§ What to do
Write out exactly the lines below that run from the one containing "order number: 771-9723213 -> 771-9723123" through the one containing "total: 2961.41 -> 3338.59", both included, with no other lines.

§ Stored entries
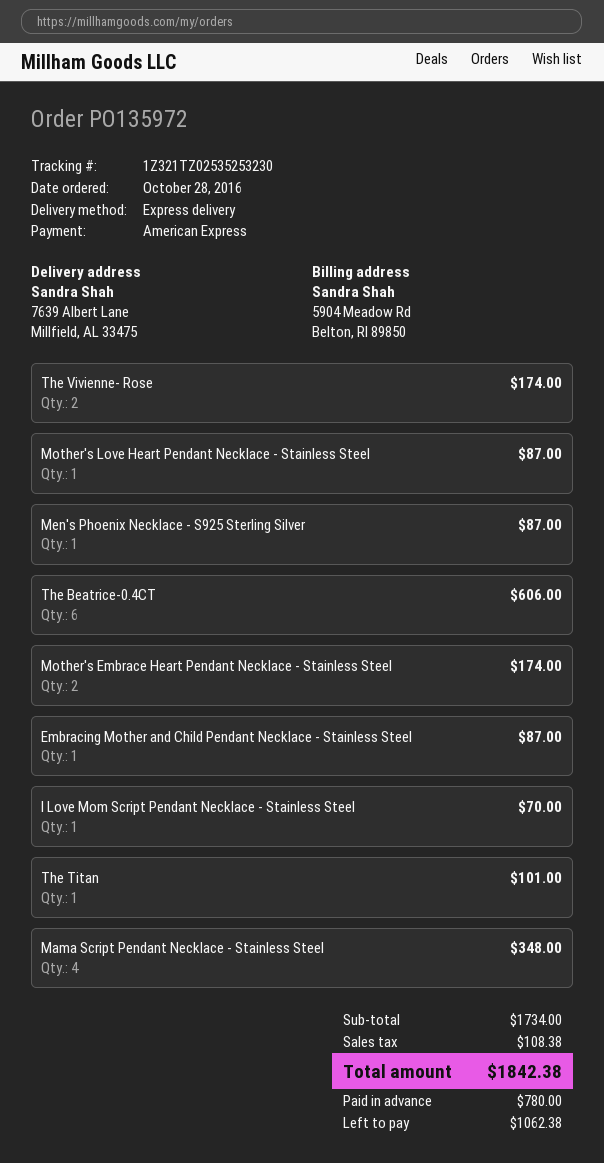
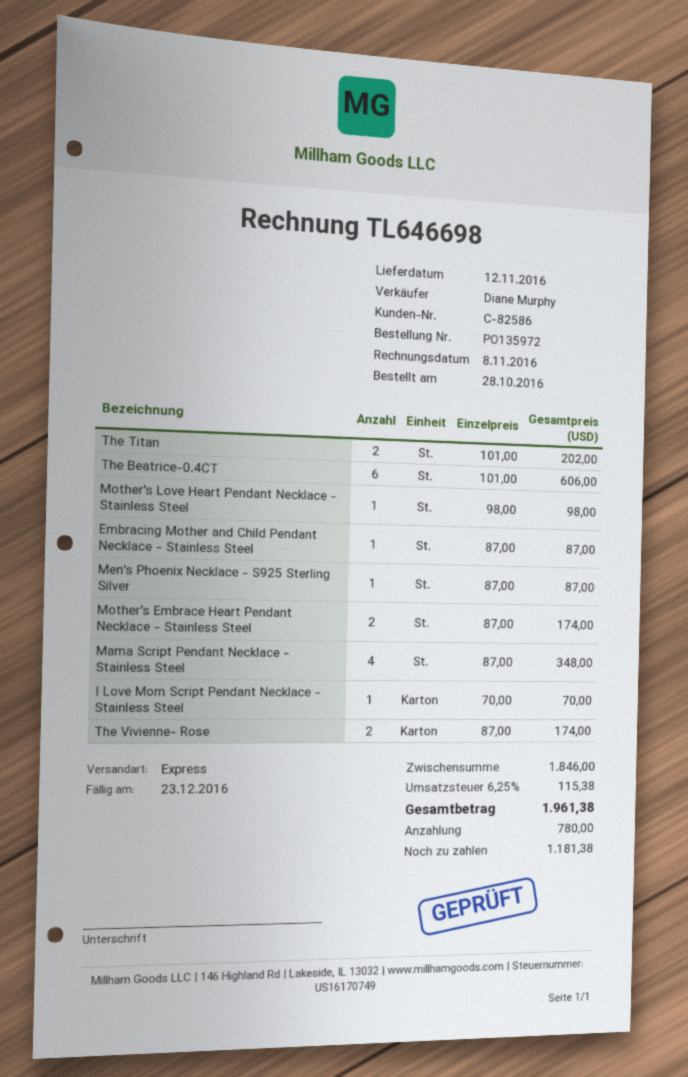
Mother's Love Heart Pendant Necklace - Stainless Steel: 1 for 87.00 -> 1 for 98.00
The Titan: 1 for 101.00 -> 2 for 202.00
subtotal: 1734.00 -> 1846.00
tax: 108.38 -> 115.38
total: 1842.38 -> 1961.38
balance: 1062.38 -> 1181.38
* * *
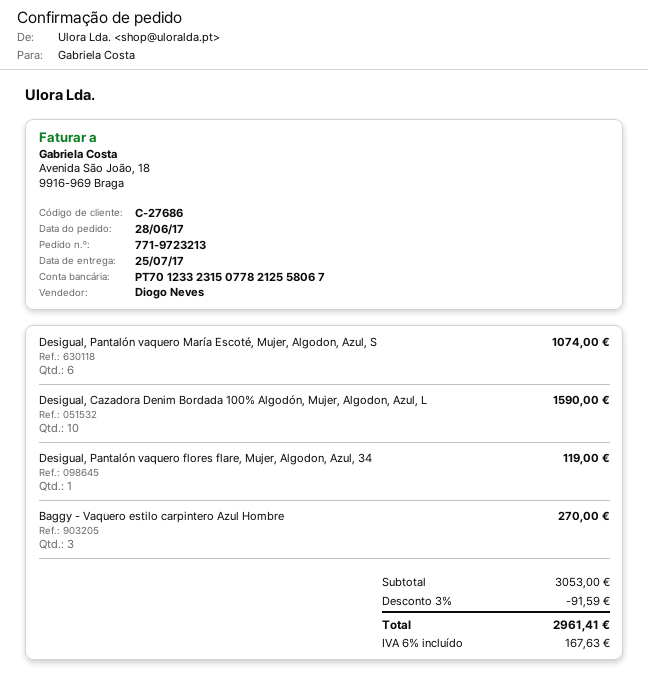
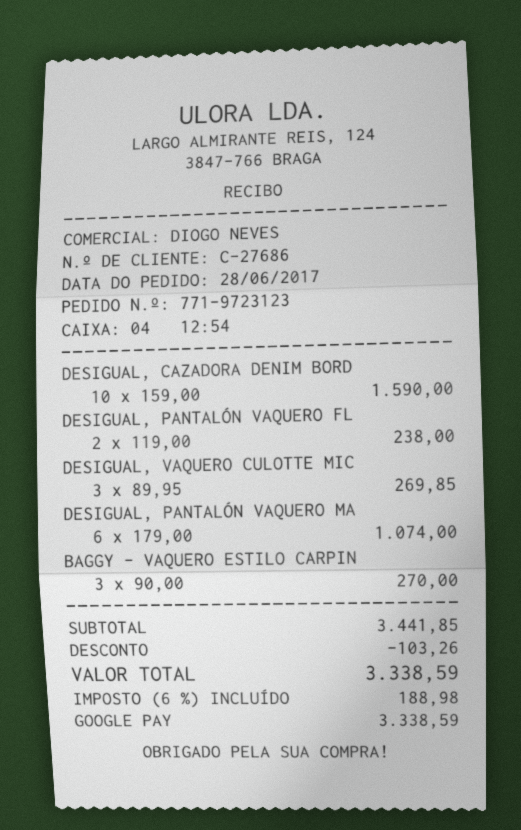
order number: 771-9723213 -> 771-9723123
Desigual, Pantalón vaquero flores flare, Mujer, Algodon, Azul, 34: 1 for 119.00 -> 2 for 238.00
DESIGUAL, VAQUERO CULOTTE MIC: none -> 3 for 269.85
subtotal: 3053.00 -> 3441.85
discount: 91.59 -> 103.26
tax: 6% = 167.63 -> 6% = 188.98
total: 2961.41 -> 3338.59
==
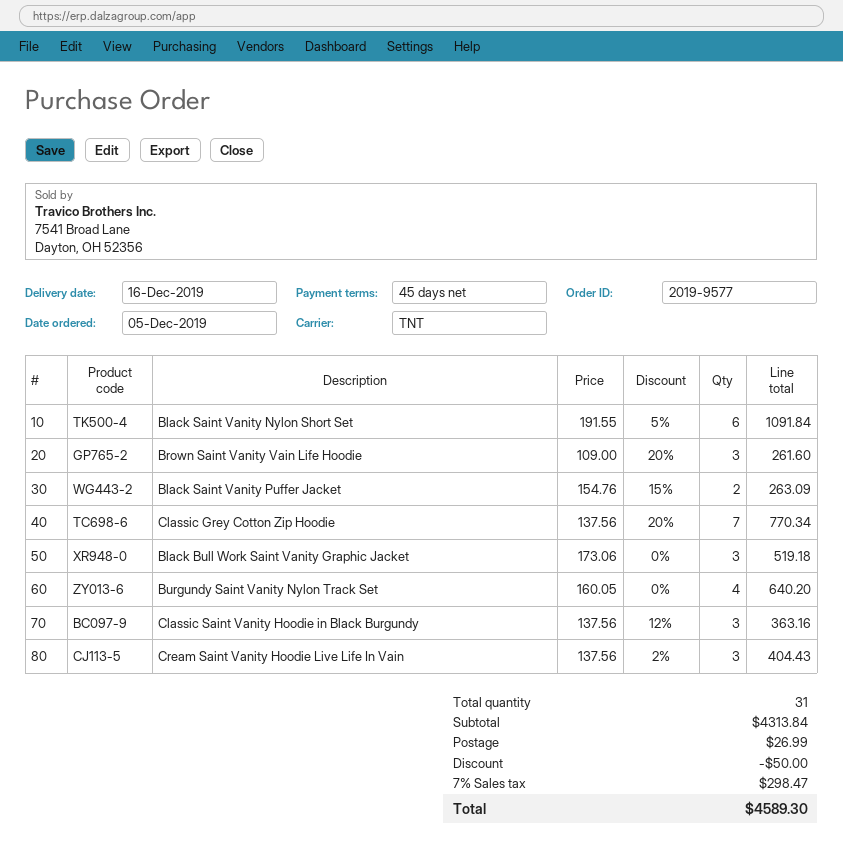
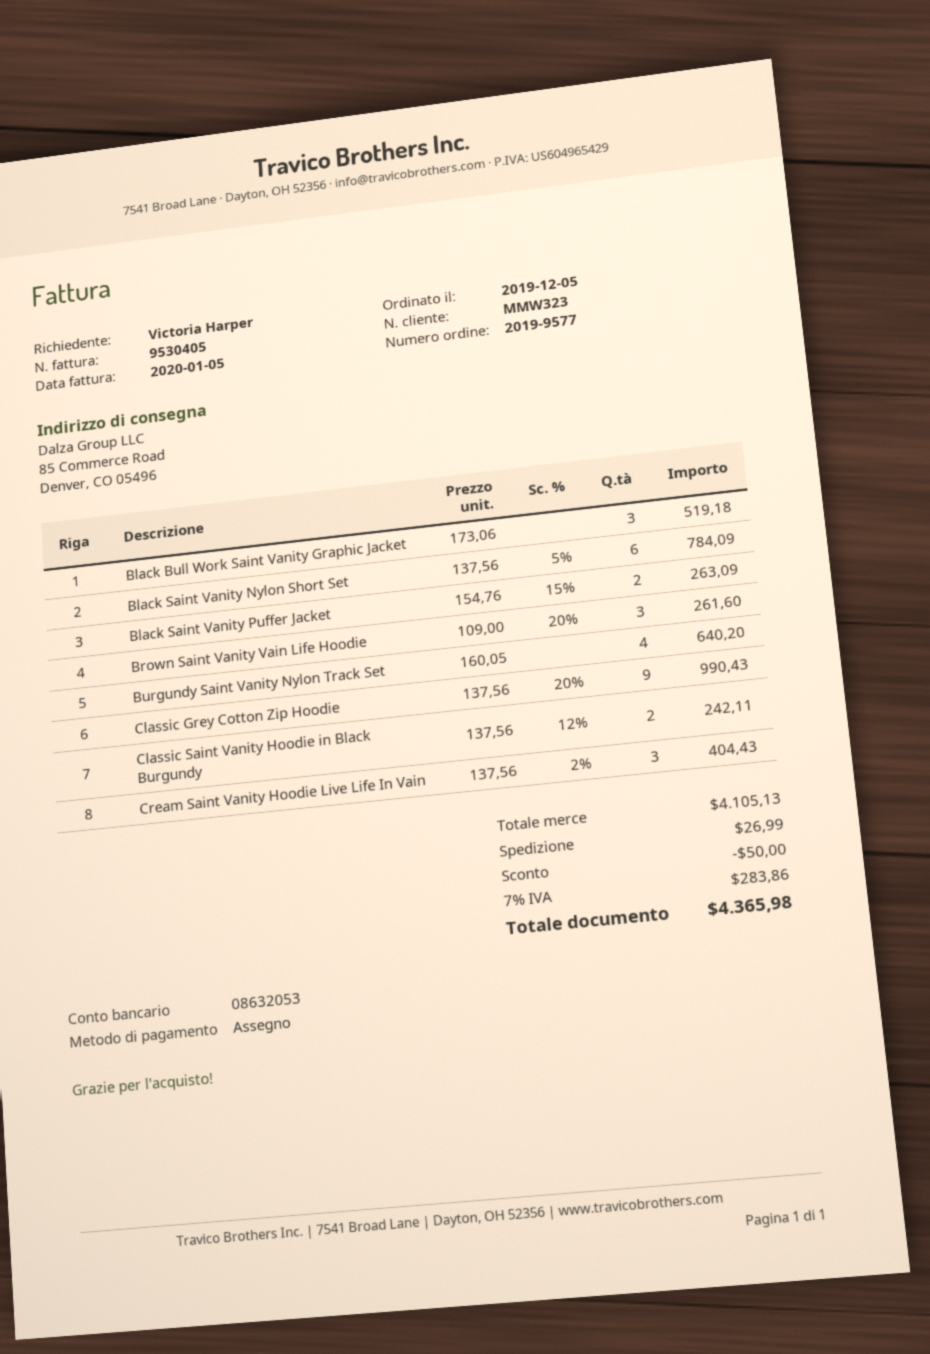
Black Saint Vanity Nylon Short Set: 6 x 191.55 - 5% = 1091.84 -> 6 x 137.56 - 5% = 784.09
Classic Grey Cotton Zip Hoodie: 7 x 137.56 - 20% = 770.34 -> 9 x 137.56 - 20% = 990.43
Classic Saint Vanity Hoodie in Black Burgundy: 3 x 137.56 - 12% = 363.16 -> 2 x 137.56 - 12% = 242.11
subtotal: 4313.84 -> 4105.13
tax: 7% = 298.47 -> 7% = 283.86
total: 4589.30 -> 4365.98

§ Solution to this exercise
order number: 771-9723213 -> 771-9723123
Desigual, Pantalón vaquero flores flare, Mujer, Algodon, Azul, 34: 1 for 119.00 -> 2 for 238.00
DESIGUAL, VAQUERO CULOTTE MIC: none -> 3 for 269.85
subtotal: 3053.00 -> 3441.85
discount: 91.59 -> 103.26
tax: 6% = 167.63 -> 6% = 188.98
total: 2961.41 -> 3338.59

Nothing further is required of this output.